Jakarta, Indonésie, 18 février - La pollution atmosphérique par les PM2,5 était à l'origine d'environ 160000 décès dans les cinq villes les plus peuplées du monde en 2020, selon une analyse de Greenpeace en Asie du Sud-Est des données IQAir d'un estimateur de coûts en direct. 1,2 Alors que certaines villes ont vu de légères améliorations de la qualité de l'air à la suite des verrouillages du COVID-19, l'impact dévastateur de la pollution de l'air souligne la nécessité d'augmenter rapidement l'énergie propre, de construire des systèmes de transport électrifiés et accessibles et de mettre fin à la dépendance aux combustibles fossiles.

«Lorsque les gouvernements choisissent le charbon, le pétrole et le gaz plutôt que l'énergie propre, c'est notre santé qui en paie le prix. La pollution de l'air causée par la combustion de combustibles fossiles augmente notre probabilité de mourir d'un cancer ou d'un accident vasculaire cérébral, de souffrir de crises d'asthme et de souffrir de COVID-19 grave. Nous ne pouvons pas nous permettre de continuer à respirer de l'air sale alors que les solutions à la pollution atmosphérique sont largement disponibles et abordables », a déclaré Avinash Chanchal, militant pour le climat chez Greenpeace Inde.
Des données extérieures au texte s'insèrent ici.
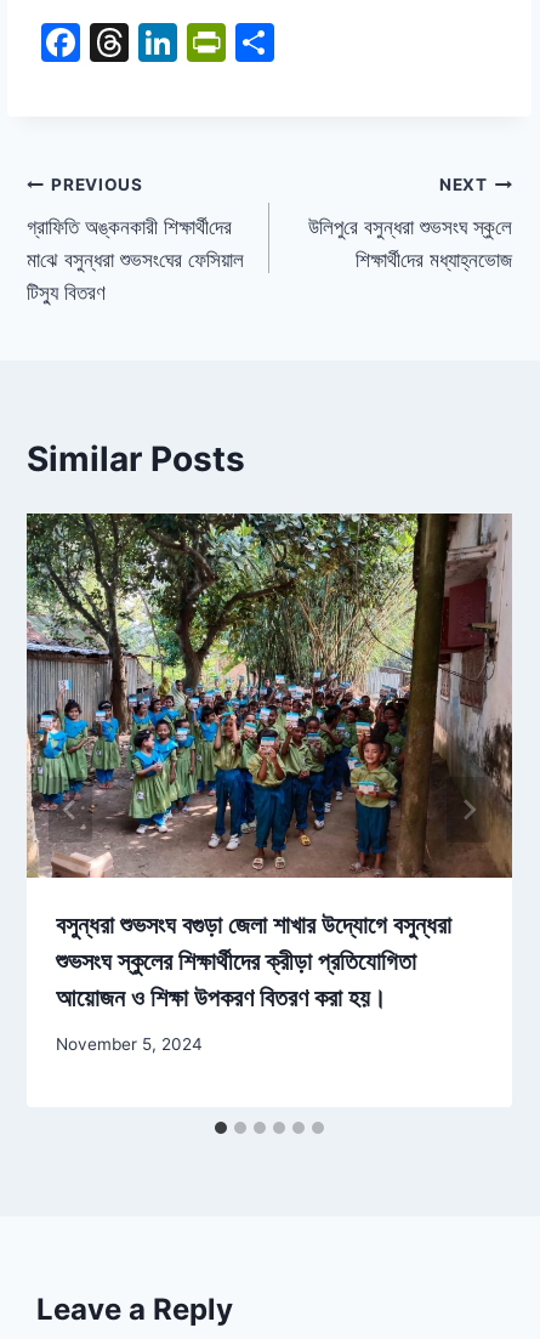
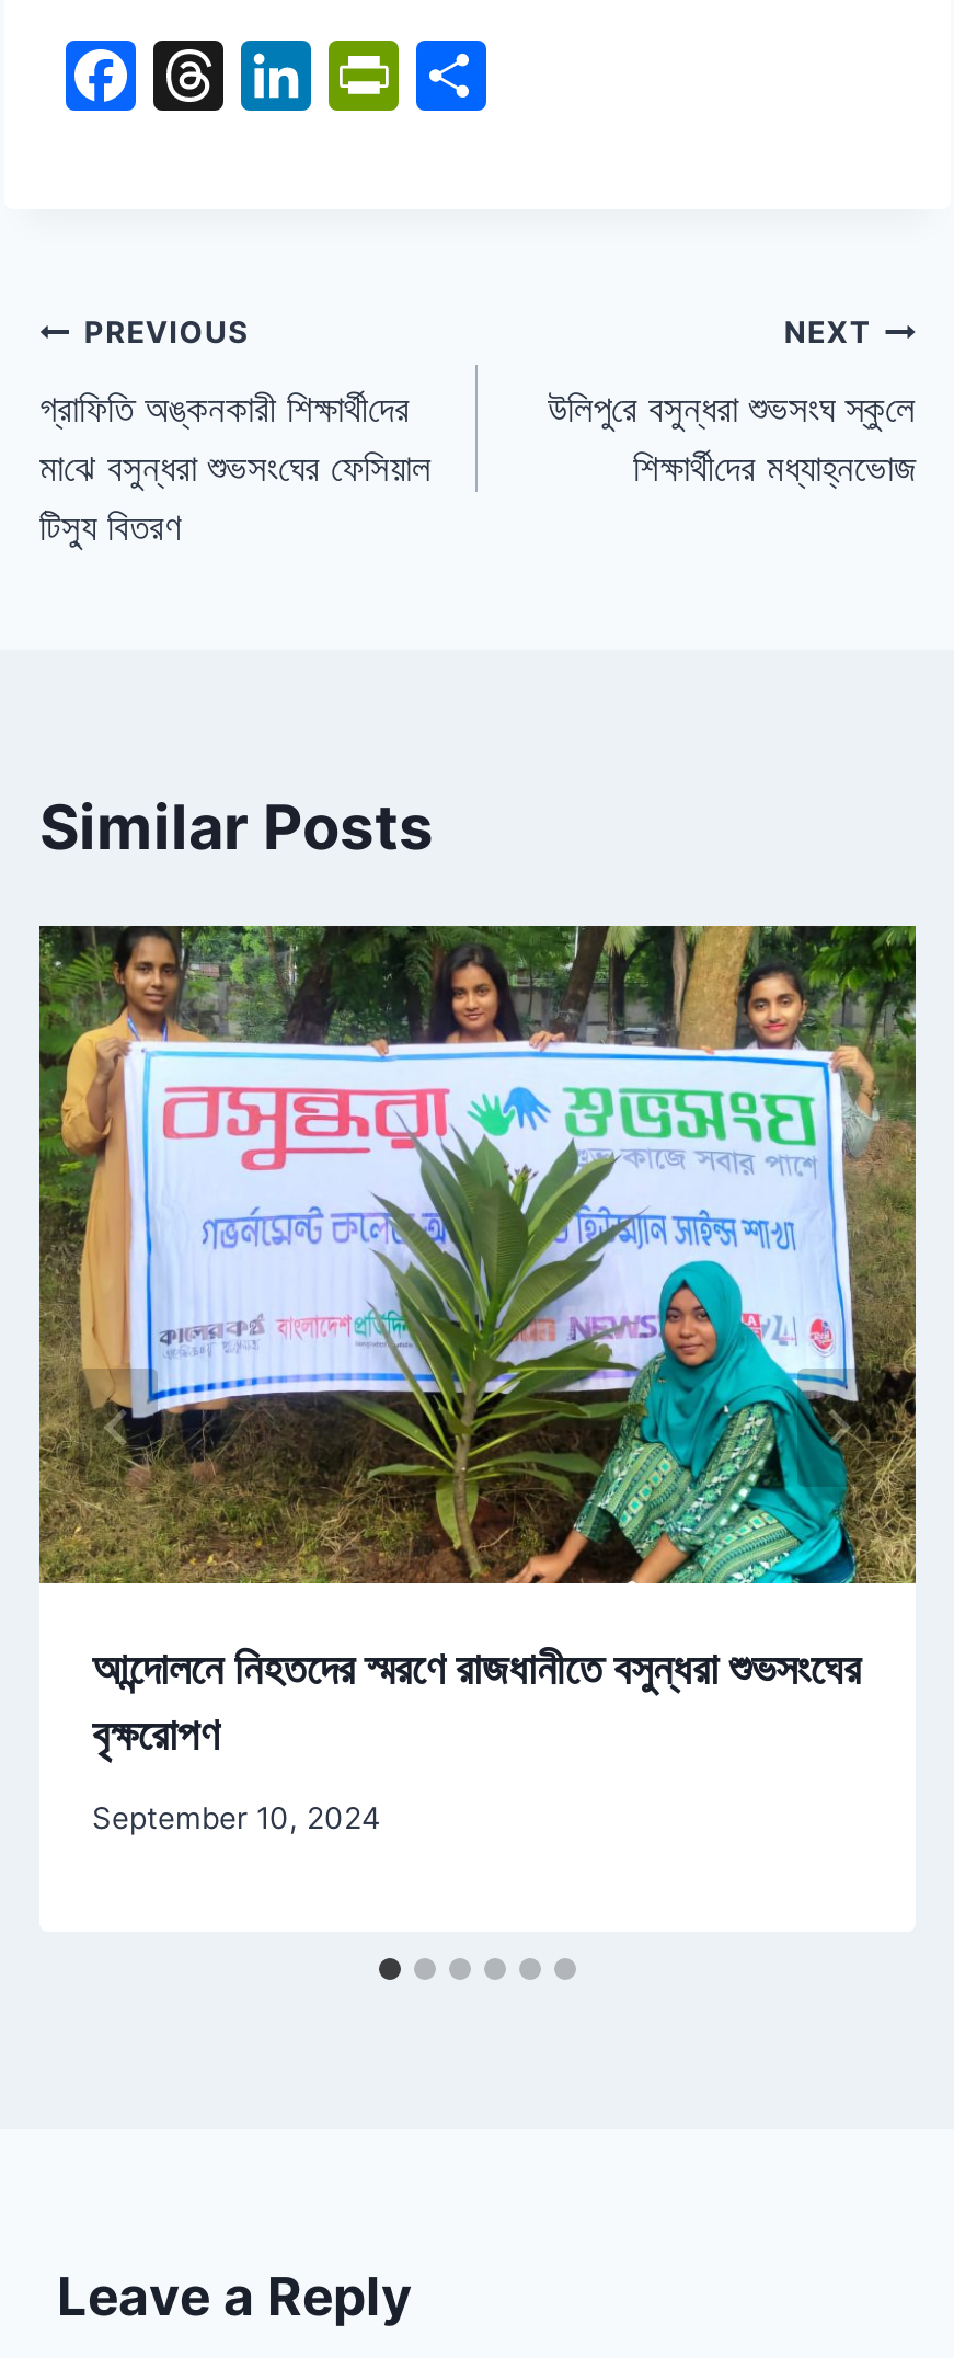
[27,512,512,1012] [image] | বসুন্ধরা শুভসংঘ বগুড়া জেলা শাখার উদ্যোগে বসুন্ধরা | শুভসংঘ স্কুলের শিক্ষার্থীদের ক্রীড়া প্রতিযোগিতা | আয়োজন ও শিক্ষা উপকরণ বিতরণ করা হয়। -> [39,924,916,1760] [image] | আন্দোলনে নিহতদের স্মরণে রাজধানীতে বসুন্ধরা শুভসংঘের | বৃক্ষরোপণ
[56,1035,203,1054] November 5, 2024 -> [92,1801,381,1836] September 10, 2024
Delhi a subi environ 54000 décès évitables en raison de la pollution atmosphérique par les PM2,5 en 2020, soit un décès pour 500 personnes. Jakarta a subi environ 13000 décès évitables en raison de la pollution atmosphérique par les PM2,5 en 2020 et a subi des pertes liées à la pollution atmosphérique de 3,4 milliards USD, soit 8,2% du PIB total de la ville.

En 2020, le coût économique estimé de la pollution atmosphérique par les PM2,5 a dépassé 5 milliards USD dans 14 villes incluses dans l'analyse. Parmi les villes incluses, le coût financier total estimé de la pollution de l'air le plus élevé a été enregistré à Tokyo, qui a subi environ 40000 décès évitables et une perte économique de 43 milliards USD en raison de la pollution atmosphérique aux PM2,5 en 2020. Los Angeles a enregistré le plus élevé par habitant coût financier de la pollution atmosphérique PM2,5 de toutes les villes sur l'estimateur, à environ 2 700 USD par habitant.

Estimation des impacts de la pollution atmosphérique dans les cinq plus grandes villes du monde (2020)

Nom Population Décès estimés Coût estimé (USD)
Delhi 30 millions 54 000 8,1 milliards
Mexico 22 millions 15 000 8,0 milliards
São Paulo 22 millions 15 000 7,0 milliards
Shanghai 26 millions 39 000 19 milliards
Tokyo 37 millions 40 000 43 milliards

 

Greenpeace exhorte les gouvernements à tous les niveaux à investir dans des sources d'énergie renouvelables, telles que l'énergie éolienne et solaire, et des transports publics accessibles et alimentés par des énergies propres pour protéger les résidents de la pollution atmosphérique mortelle.

"La respiration ne devrait pas être mortelle. Le fait que la mauvaise qualité de l'air ait coûté la vie à environ 160 000 personnes dans les cinq plus grandes villes à lui seul devrait nous faire réfléchir, en particulier dans une année où de nombreuses villes connaissaient des niveaux de pollution de l'air inférieurs en raison d'une moindre activité économique. Les gouvernements, les entreprises et les particuliers doivent faire plus pour éliminer les sources de pollution de l'air et rendre nos villes de meilleurs endroits où vivre ", a déclaré Frank Hammes, PDG d'IQAir.

"Dans la plupart des régions du monde, il est désormais moins coûteux de construire des infrastructures d'énergie propre que de continuer à investir dans des combustibles fossiles polluants, avant même de prendre en compte le coût de la pollution atmosphérique et du changement climatique. Alors que les gouvernements cherchent à se remettre de l'impact économique du COVID, ils doivent créer des emplois verts, construire des systèmes de transport public accessibles et alimentés par des énergies propres et investir dans des sources d'énergie renouvelables comme l'éolien et le solaire. Nous exigeons une meilleure normalité, non seulement pour le bien de notre air, mais aussi pour faire face aux inondations, aux vagues de chaleur et aux tempêtes intensifiées que nous subissons en raison du changement climatique ", a déclaré Bondan Andriyanu, militant chez Greenpeace Indonésie.